▶ What you should do: The answer is the full listing restated exactly, without any pictures.

▶ Supplied data:
*** Begin section ***

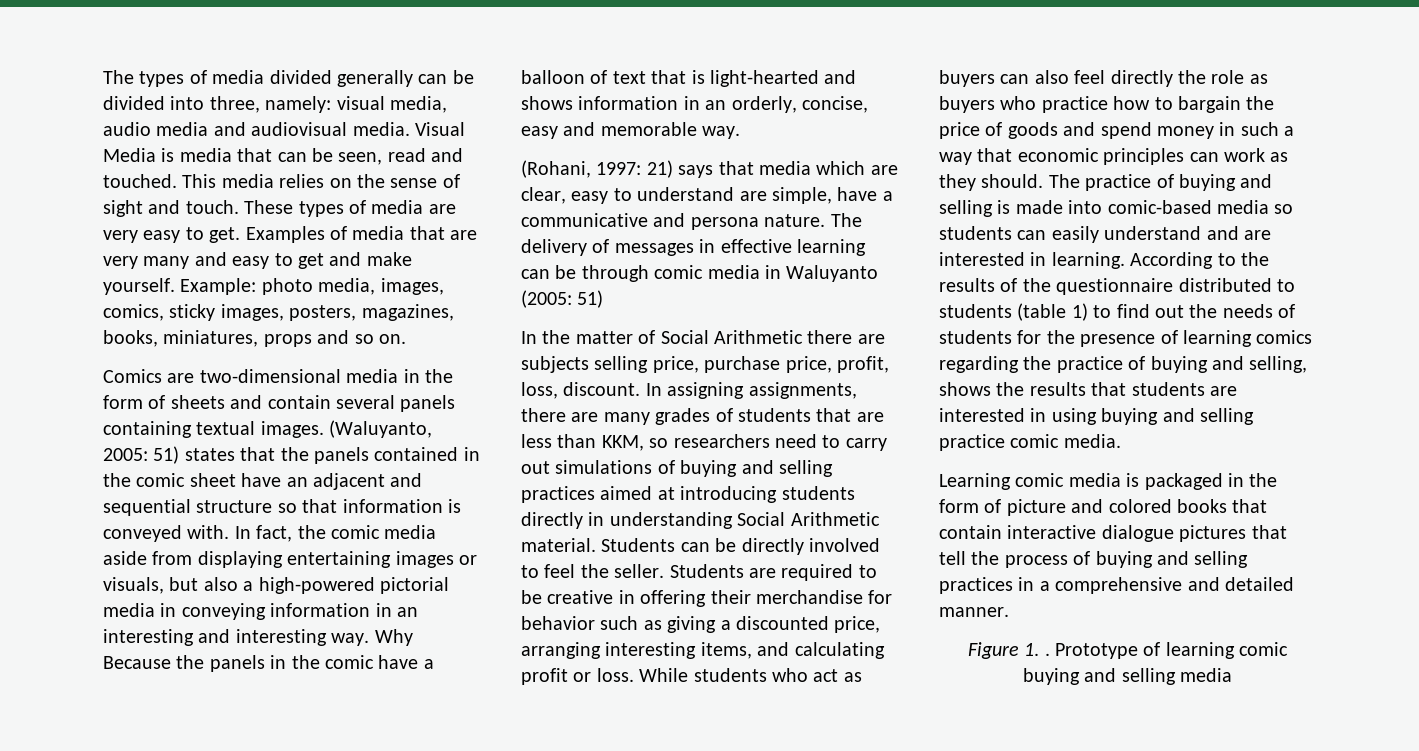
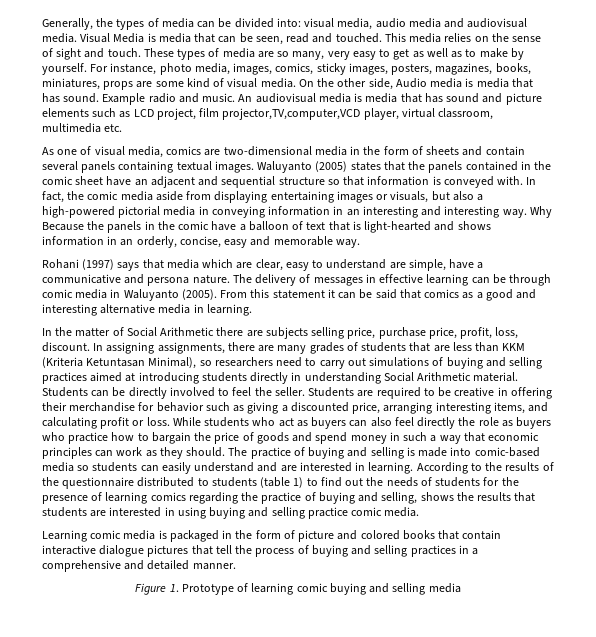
- The types of media divided generally can be divided into three, namely: visual media, audio media and audiovisual media.
+ Generally, the types of media can be divided into: visual media, audio media and audiovisual media.
- These types of media are very easy to get. Examples of media that are very many and easy to get and make yourself. Example: photo media, images, comics, sticky images, posters, magazines, books, miniatures, props and so on.
- Comics are two-dimensional media in the form of sheets and contain several panels containing textual images.
+ These types of media are so many, very easy to get as well as to make by yourself. For instance, photo media, images, comics, sticky images, posters, magazines, books, miniatures, props are some kind of visual media. On the other side, Audio media is media that has sound. Example radio and music. An audiovisual media is media that has sound and picture elements such as LCD project, film projector,TV,computer,VCD player, virtual classroom, multimedia etc.
+ As one of visual media, comics are two-dimensional media in the form of sheets and contain several panels containing textual images.
- (Waluyanto, 2005: 51) states that the panels contained in the comic sheet have an adjacent and sequential structure so that information is conveyed with.
+ Waluyanto (2005) states that the panels contained in the comic sheet have an adjacent and sequential structure so that information is conveyed with.
- (Rohani, 1997: 21) says that media which are clear, easy to understand are simple, have a communicative and persona nature.
+ Rohani (1997) says that media which are clear, easy to understand are simple, have a communicative and persona nature.
- The delivery of messages in effective learning can be through comic media in Waluyanto (2005: 51)
+ The delivery of messages in effective learning can be through comic media in Waluyanto (2005). From this statement it can be said that comics as a good and interesting alternative media in learning.
- In assigning assignments, there are many grades of students that are less than KKM, so researchers need to carry out simulations of buying and selling practices aimed at introducing students directly in understanding Social Arithmetic material.
+ In assigning assignments, there are many grades of students that are less than KKM (Kriteria Ketuntasan Minimal), so researchers need to carry out simulations of buying and selling practices aimed at introducing students directly in understanding Social Arithmetic material.
- Figure 1. . Prototype of learning comic buying and selling media
+ Figure 1. Prototype of learning comic buying and selling media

*** End section ***

▶ Result of this exercise:
- The types of media divided generally can be divided into three, namely: visual media, audio media and audiovisual media.
+ Generally, the types of media can be divided into: visual media, audio media and audiovisual media.
- These types of media are very easy to get. Examples of media that are very many and easy to get and make yourself. Example: photo media, images, comics, sticky images, posters, magazines, books, miniatures, props and so on.
- Comics are two-dimensional media in the form of sheets and contain several panels containing textual images.
+ These types of media are so many, very easy to get as well as to make by yourself. For instance, photo media, images, comics, sticky images, posters, magazines, books, miniatures, props are some kind of visual media. On the other side, Audio media is media that has sound. Example radio and music. An audiovisual media is media that has sound and picture elements such as LCD project, film projector,TV,computer,VCD player, virtual classroom, multimedia etc.
+ As one of visual media, comics are two-dimensional media in the form of sheets and contain several panels containing textual images.
- (Waluyanto, 2005: 51) states that the panels contained in the comic sheet have an adjacent and sequential structure so that information is conveyed with.
+ Waluyanto (2005) states that the panels contained in the comic sheet have an adjacent and sequential structure so that information is conveyed with.
- (Rohani, 1997: 21) says that media which are clear, easy to understand are simple, have a communicative and persona nature.
+ Rohani (1997) says that media which are clear, easy to understand are simple, have a communicative and persona nature.
- The delivery of messages in effective learning can be through comic media in Waluyanto (2005: 51)
+ The delivery of messages in effective learning can be through comic media in Waluyanto (2005). From this statement it can be said that comics as a good and interesting alternative media in learning.
- In assigning assignments, there are many grades of students that are less than KKM, so researchers need to carry out simulations of buying and selling practices aimed at introducing students directly in understanding Social Arithmetic material.
+ In assigning assignments, there are many grades of students that are less than KKM (Kriteria Ketuntasan Minimal), so researchers need to carry out simulations of buying and selling practices aimed at introducing students directly in understanding Social Arithmetic material.
- Figure 1. . Prototype of learning comic buying and selling media
+ Figure 1. Prototype of learning comic buying and selling media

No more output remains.